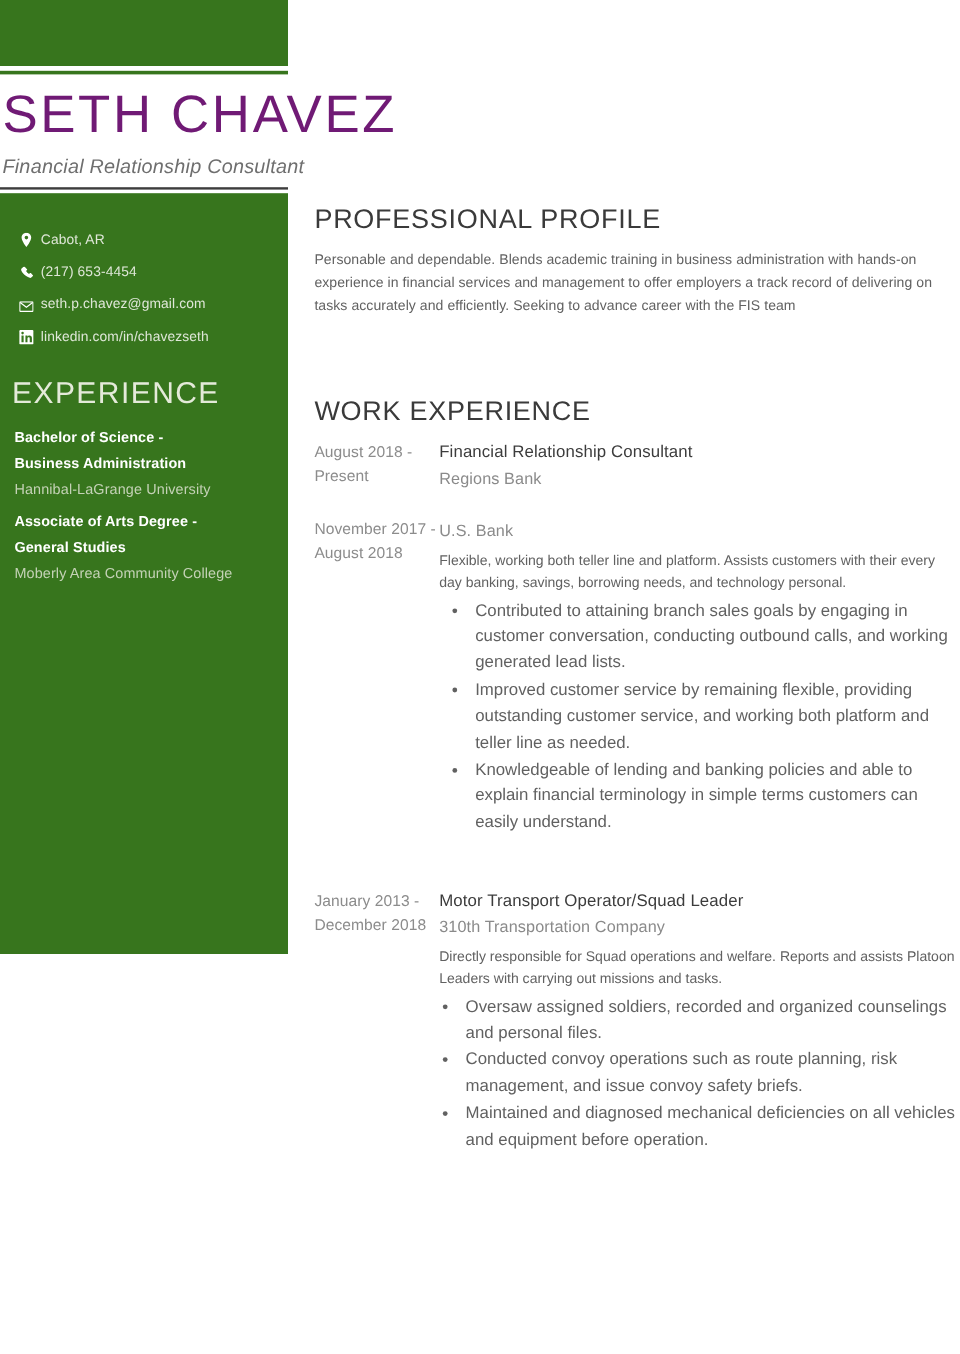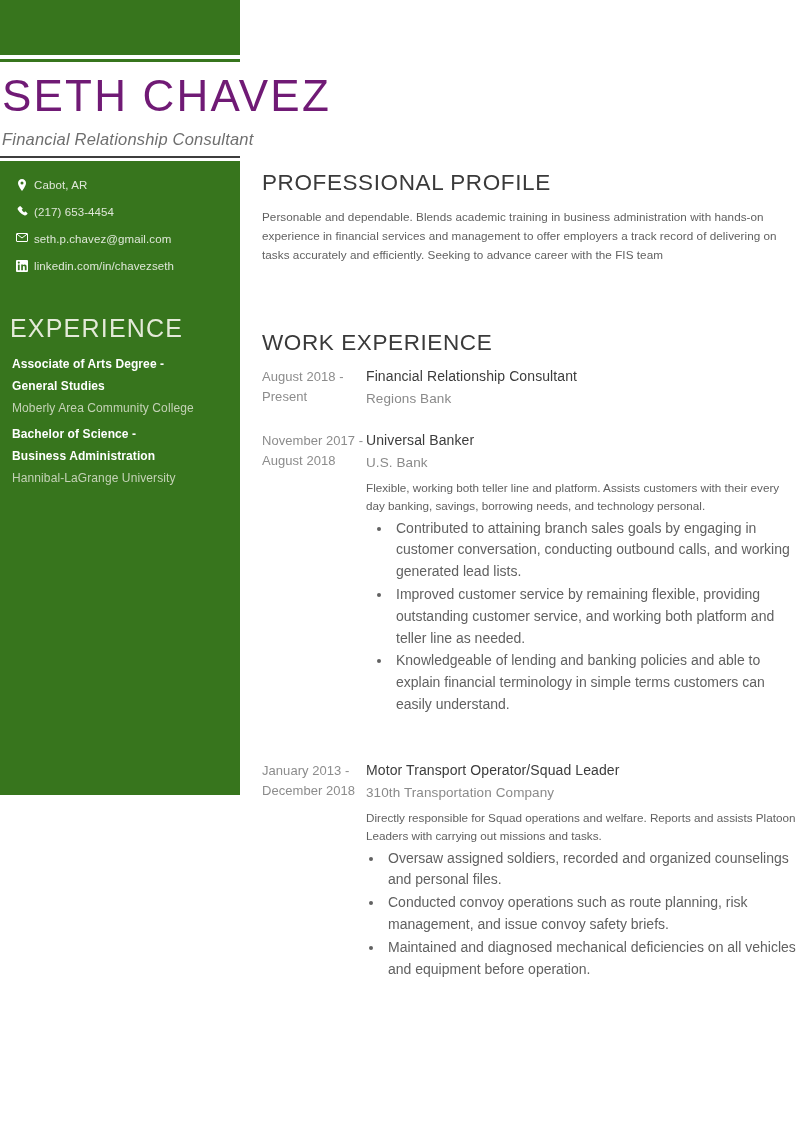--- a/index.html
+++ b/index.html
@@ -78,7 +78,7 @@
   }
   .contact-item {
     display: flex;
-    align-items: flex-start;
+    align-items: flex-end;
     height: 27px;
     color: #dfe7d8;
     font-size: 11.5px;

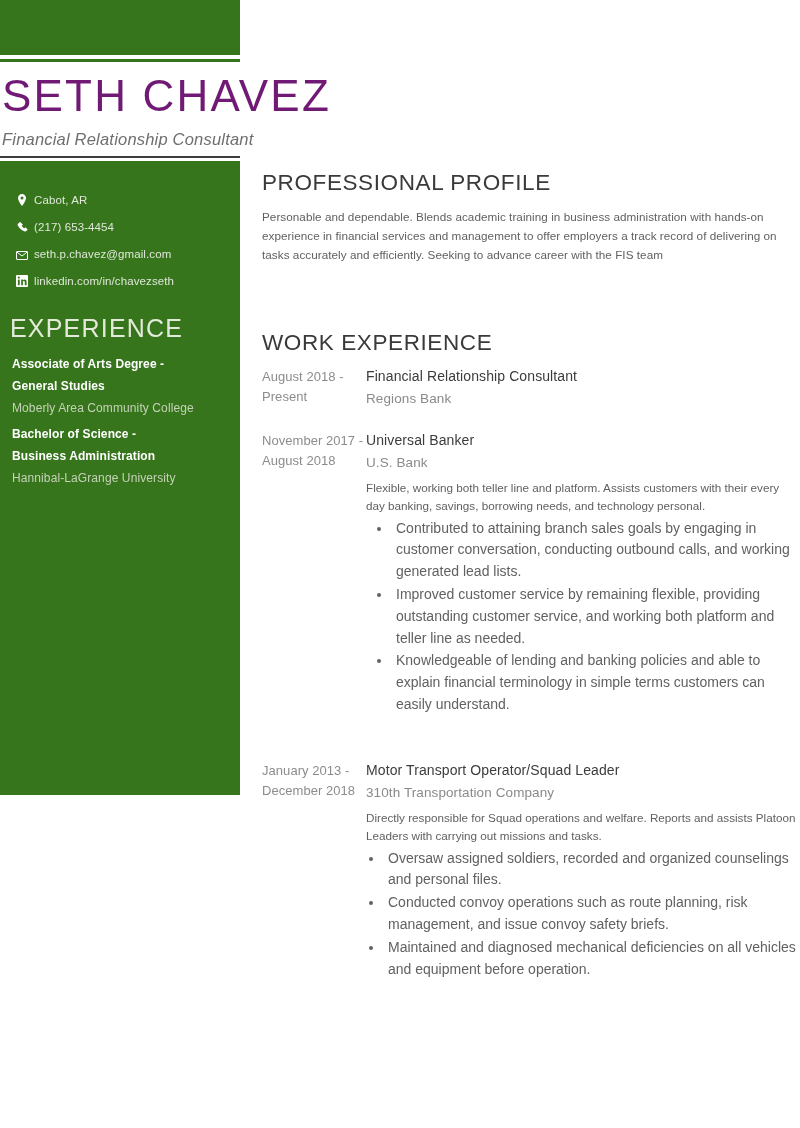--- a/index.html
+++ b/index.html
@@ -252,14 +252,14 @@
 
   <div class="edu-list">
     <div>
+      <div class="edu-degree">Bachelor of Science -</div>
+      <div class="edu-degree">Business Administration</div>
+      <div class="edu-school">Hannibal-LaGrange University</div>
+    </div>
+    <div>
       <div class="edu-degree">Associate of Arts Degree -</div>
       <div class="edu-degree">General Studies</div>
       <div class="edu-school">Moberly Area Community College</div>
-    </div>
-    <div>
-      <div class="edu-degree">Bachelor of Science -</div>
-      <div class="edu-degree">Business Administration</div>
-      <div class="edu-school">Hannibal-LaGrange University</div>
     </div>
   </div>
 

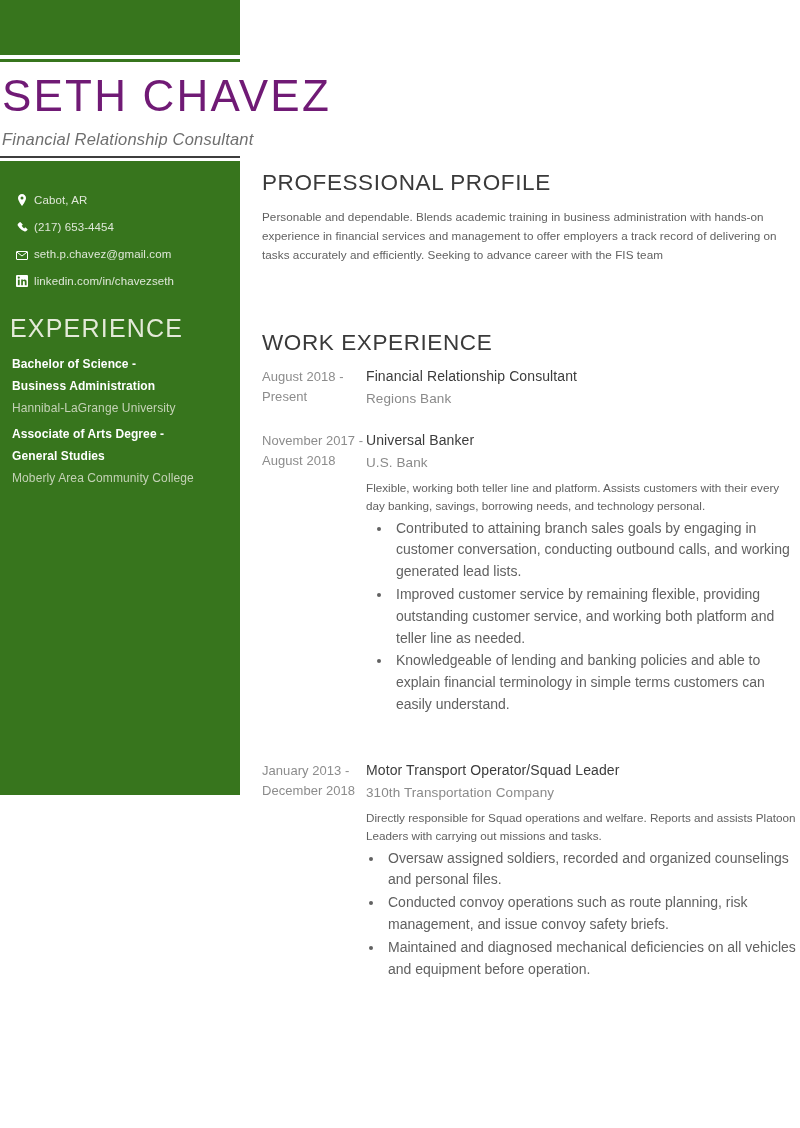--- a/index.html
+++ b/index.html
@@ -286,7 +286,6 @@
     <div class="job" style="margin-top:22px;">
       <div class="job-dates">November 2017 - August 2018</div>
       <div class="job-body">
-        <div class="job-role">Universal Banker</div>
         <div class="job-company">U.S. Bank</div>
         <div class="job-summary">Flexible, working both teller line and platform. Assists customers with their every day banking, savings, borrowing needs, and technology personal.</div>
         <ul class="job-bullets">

---

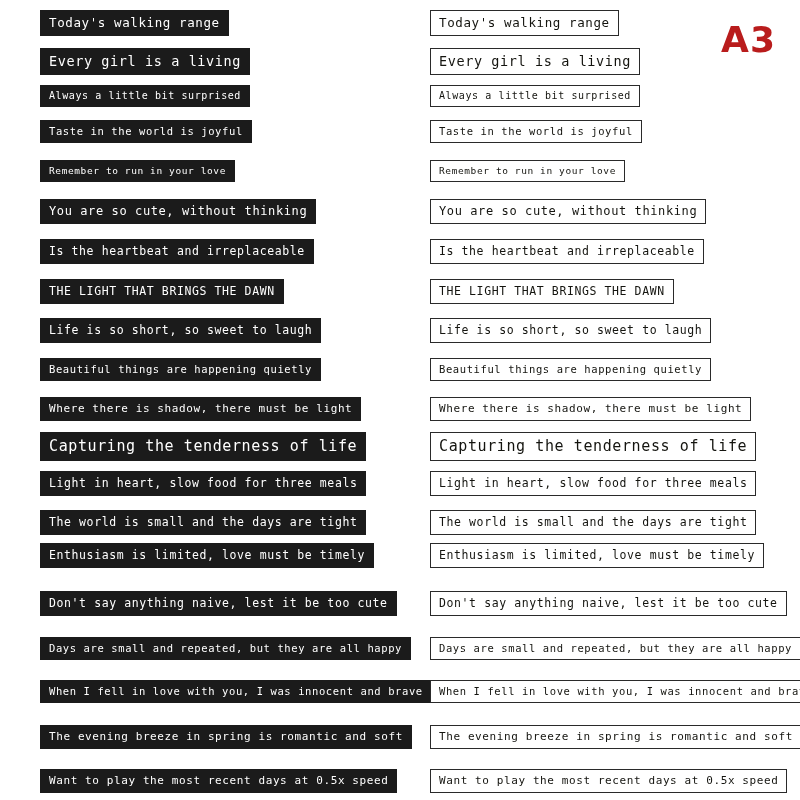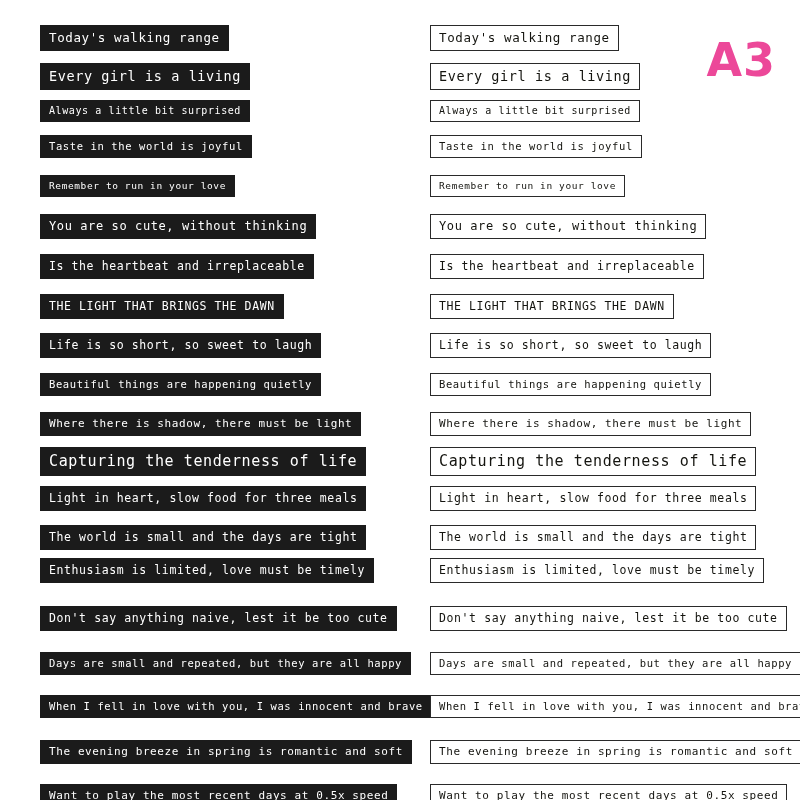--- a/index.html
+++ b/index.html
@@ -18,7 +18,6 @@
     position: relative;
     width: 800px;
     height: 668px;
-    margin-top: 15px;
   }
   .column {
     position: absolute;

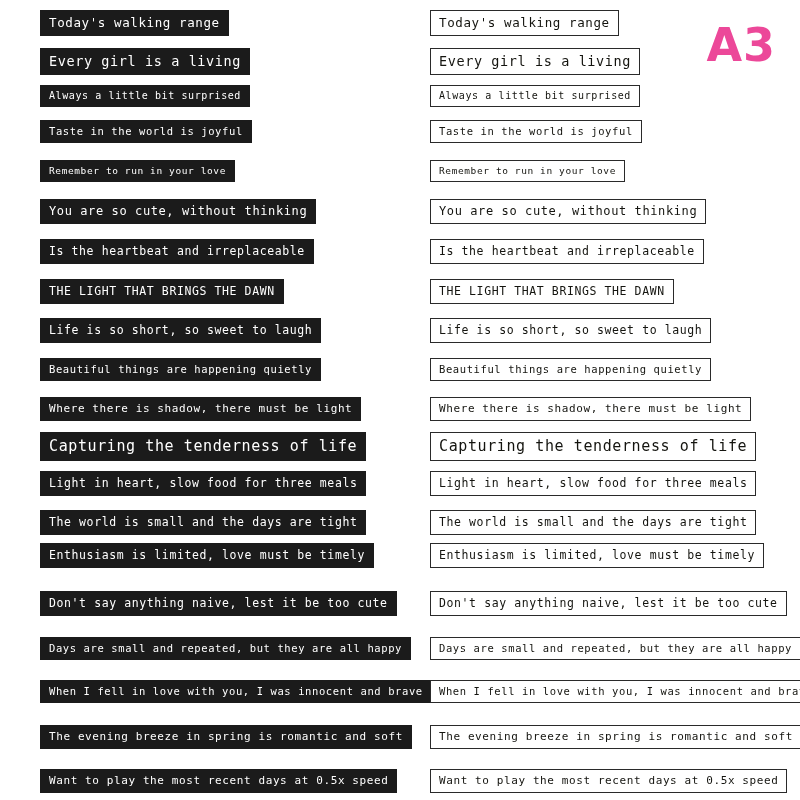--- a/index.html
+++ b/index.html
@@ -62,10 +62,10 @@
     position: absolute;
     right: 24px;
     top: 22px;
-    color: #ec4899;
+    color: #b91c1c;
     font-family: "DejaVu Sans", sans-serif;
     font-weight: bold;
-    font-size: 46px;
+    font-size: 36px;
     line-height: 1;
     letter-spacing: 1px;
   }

...

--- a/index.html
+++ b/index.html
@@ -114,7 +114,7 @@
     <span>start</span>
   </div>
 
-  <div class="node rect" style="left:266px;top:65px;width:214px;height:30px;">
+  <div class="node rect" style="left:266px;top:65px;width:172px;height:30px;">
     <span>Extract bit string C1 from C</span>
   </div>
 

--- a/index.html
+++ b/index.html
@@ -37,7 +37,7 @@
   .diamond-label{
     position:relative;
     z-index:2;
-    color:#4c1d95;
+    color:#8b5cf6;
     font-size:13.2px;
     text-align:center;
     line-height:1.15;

* What you have to do
For each line above that includes "Science", make a copy.

* Exercise solution
+      <div class="edu-degree">Bachelor of Science -</div>
-      <div class="edu-degree">Bachelor of Science -</div>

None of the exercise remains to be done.